The Maroon talks to Cathryn Nagler of the Pritzker School of Molecular Engineering about her recent paper in Nature Biomedical Engineering on peanut allergen treatment.


Eric Fang

Peanuts could trigger severe allergic reactions.

By Kati Langille

Every three minutes, a food reaction sends someone in the U.S. to the emergency room. At present, no cure exists for food allergies, but one UChicago professor is trying to change that.

Spearheading research on food allergies and other non-communicable diseases is Cathryn Nagler, the Bunning Food Allergy professor in the Pritzker School of Molecular Engineering. She leads a research lab on campus that investigates food allergies and the gut microbiome, which plays a key role in regulating immunity. She is also the co-founder of ClostraBio, a company she co-founded in 2016 with Jeffrey Hubbell, a professor in tissue engineering at UChicago.

Her latest breakthrough lies with creating a molecule that helps protect mice from anaphylactic reactions to peanuts. Nagler was a senior author on a paper titled, “Treatment of peanut allergy and colitis in mice via the intestinal release of butyrate from polymeric micelles.” The research, published in Nature Biomedical Engineering in December 2022, argues for the introduction of a specific bacterial product to the gut,

In an interview with The Maroon, Nagler attributed the rise of many non-communicable diseases, including food allergy and inflammatory bowel disease, to a shift in the nutrition of the American diet over the past few decades. This shift led to changes in people’s microbiome and a decrease in the bacterial diversity in the human gut.

“One population of bacteria that we’ve depleted is the population that protects the epithelial barrier in the gut and protects us against these diseases,” Nagler said.

One such bacteria, which is now less common in the American diet, produces butyrate through the fermentation of dietary fiber. Butyrate is a metabolite, meaning that it plays a role in metabolism. It’s also associated with preventing food allergies.

Introducing bacteria that ferments dietary fiber into the gut is difficult because these bacteria die in the presence of oxygen.

“Our approach has been not to try and transfer back in the missing bacteria,” Nagler said. “Many labs have tried to do that.”
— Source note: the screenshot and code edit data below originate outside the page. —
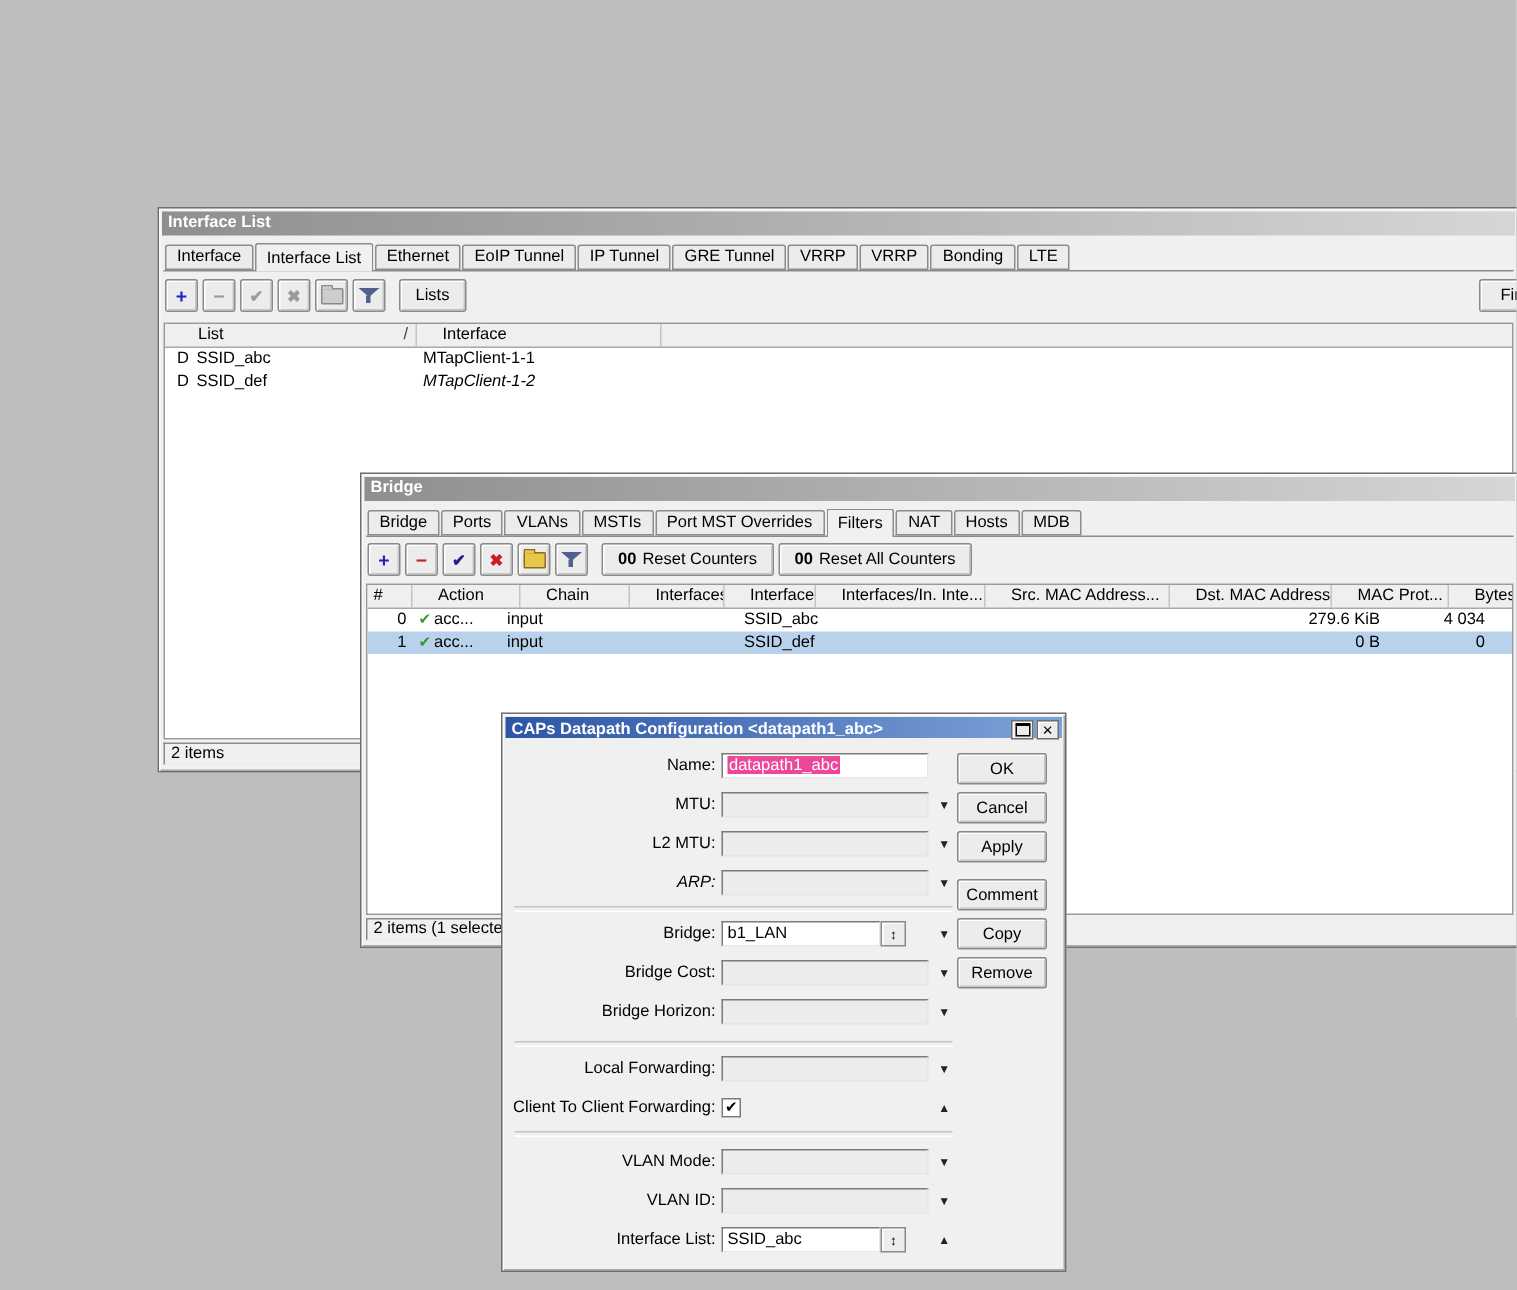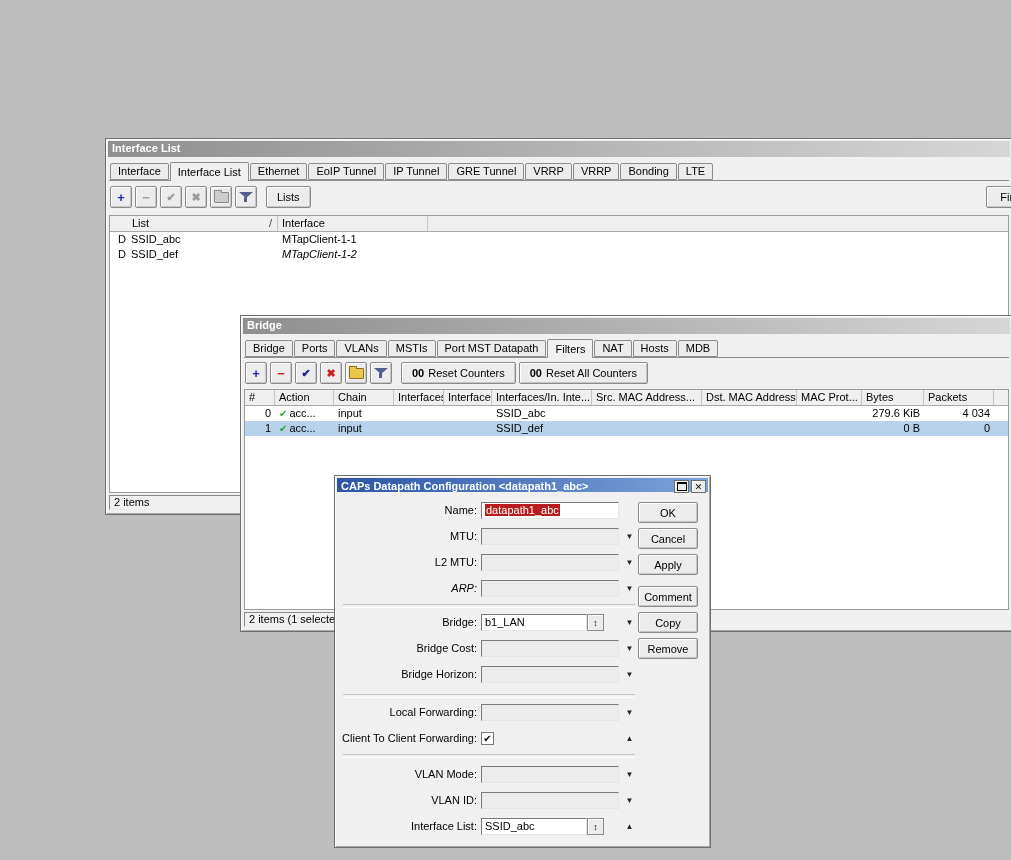--- a/index.html
+++ b/index.html
@@ -38,21 +38,21 @@
   .folder{width:13px;height:9px;background:#e8c84a;border:1px solid #8a6d1f;position:relative;border-radius:1px;}
   .folder::before{content:"";position:absolute;left:-1px;top:-3px;width:6px;height:2px;background:#e8c84a;
        border:1px solid #8a6d1f;border-bottom:none;border-radius:1px 1px 0 0;}
   .folder.gray{background:#cdcdcd;border-color:#8a8a8a;} .folder.gray::before{background:#cdcdcd;border-color:#8a8a8a;}
   .funnel{position:relative;width:14px;height:12px;}
   .funnel::before{content:"";position:absolute;left:0;top:1px;border-left:7px solid transparent;
        border-right:7px solid transparent;border-top:6px solid #50618f;}
   .funnel::after{content:"";position:absolute;left:5px;top:6px;width:3px;height:5px;background:#50618f;}
 
   .table-area{position:absolute;left:3px;right:3px;bottom:21px;background:#fff;border:1px solid #9a9a9a;overflow:hidden;}
-  .thead{background:#efefef;border-bottom:1px solid #a8a8a8;height:15px;}
+  .thead{background:#efefef;border-bottom:1px solid #a8a8a8;height:15px;gap:13px;}
   .th{border-right:1px solid #c4c4c4;padding:0 4px;height:15px;line-height:15px;overflow:hidden;white-space:nowrap;position:relative;box-sizing:border-box;}
   .trow{height:15px;line-height:15px;white-space:nowrap;}
   .td{overflow:hidden;padding:0 4px;box-sizing:border-box;}
   .right{text-align:right;}
   .selected-row{background:#b9d2ec;}
   .italic{font-style:italic;}
 
   .statusbar{position:absolute;left:3px;right:3px;bottom:3px;height:17px;display:flex;align-items:center;}
   .status-box{height:15px;line-height:13px;padding:0 4px;border:1px solid;border-color:#8a8a8a #ececec #ececec #8a8a8a;
        background:#f0f0f0;box-sizing:border-box;white-space:nowrap;}
@@ -87,21 +87,21 @@
   .field.disabled{background:#ececec;}
   .field.combo{width:106px;}
   .combo-btn{position:absolute;left:252px;width:17px;height:17px;box-sizing:border-box;background:#ececec;
        border:1px solid #8a8a8a;box-shadow:inset 1px 1px 0 #fff;display:flex;align-items:center;justify-content:center;font-size:9px;}
   .toggle{position:absolute;left:287px;width:15px;text-align:center;line-height:17px;font-size:8px;color:#222;}
   .checkbox{position:absolute;left:146px;top:2px;width:13px;height:13px;box-sizing:border-box;background:#fff;
        border:1px solid #7a7a7a;font-size:10px;line-height:11px;text-align:center;}
   .sep{position:absolute;left:8px;width:292px;height:2px;border-top:1px solid #c4c4c4;border-bottom:1px solid #fff;}
   .dlg-btn{position:absolute;left:303px;width:60px;height:21px;background:#ececec;border:1px solid #8a8a8a;border-radius:2px;
        box-shadow:inset 1px 1px 0 #fff, inset -1px -1px 0 #c6c6c6;display:flex;align-items:center;justify-content:center;box-sizing:border-box;}
-  .sel{background:#b91c1c;color:#fff;padding:0 1px;}
+  .sel{background:#ec4899;color:#fff;padding:0 1px;}
 </style>
 </head>
 <body>
 
 <div class="screen">
 
 
   <div class="win win-iflist">
     <div class="titlebar inactive">
       <span>Interface List</span>
@@ -170,21 +170,21 @@
   <div class="win win-bridge">
     <div class="titlebar inactive">
       <span>Bridge</span>
     </div>
     <div class="tabline"></div>
     <div class="tabs">
       <div class="tab">Bridge</div>
       <div class="tab">Ports</div>
       <div class="tab">VLANs</div>
       <div class="tab">MSTIs</div>
-      <div class="tab">Port MST Datapath</div>
+      <div class="tab">Port MST Overrides</div>
       <div class="tab active">Filters</div>
       <div class="tab">NAT</div>
       <div class="tab">Hosts</div>
       <div class="tab">MDB</div>
     </div>
     <div class="toolbar">
       <div class="icon-btn">
           <span class="g-add">+</span>
         </div>
       <div class="icon-btn">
However, if one could simply introduce butyrate, not the bacteria that produces it, into the human gut, then delivery to the colon might be more feasible, Nagler explained.

Scientists have previously attempted to introduce butyrate to the human body, either orally or rectally, but this method is difficult because it never reaches the part of the colon that it is needed in, Nagler said. There is also a foul taste and smell associated with this method.

Instead, Hubbell developed a new patented polymer delivery system, which mixed butyrate with polymers so that it could travel through the stomach before being released in the gut. Nagler described this novel polymer as their “secret sauce.”

So far, this polymer delivery system has proven successful in tests on mice, and Nagler’s current hope is for their process to be approved by the Food and Drug Administration (FDA) and for human test participants to begin trying their system of butyrate delivery.

She said the prospects of future study are promising now that their company, ClostraBio, has become independent.

The experiment is reaching its human testing phase, and with investors and FDA approval, the project may be able to help decrease the prevalence of non-communicable diseases.

“We already have an initial meeting with the FDA. We’re completing all of those studies. We should have them done in about a year,” Nagler said. “So the only thing that will keep us from going to the clinic is raising enough money to do the clinical trials.”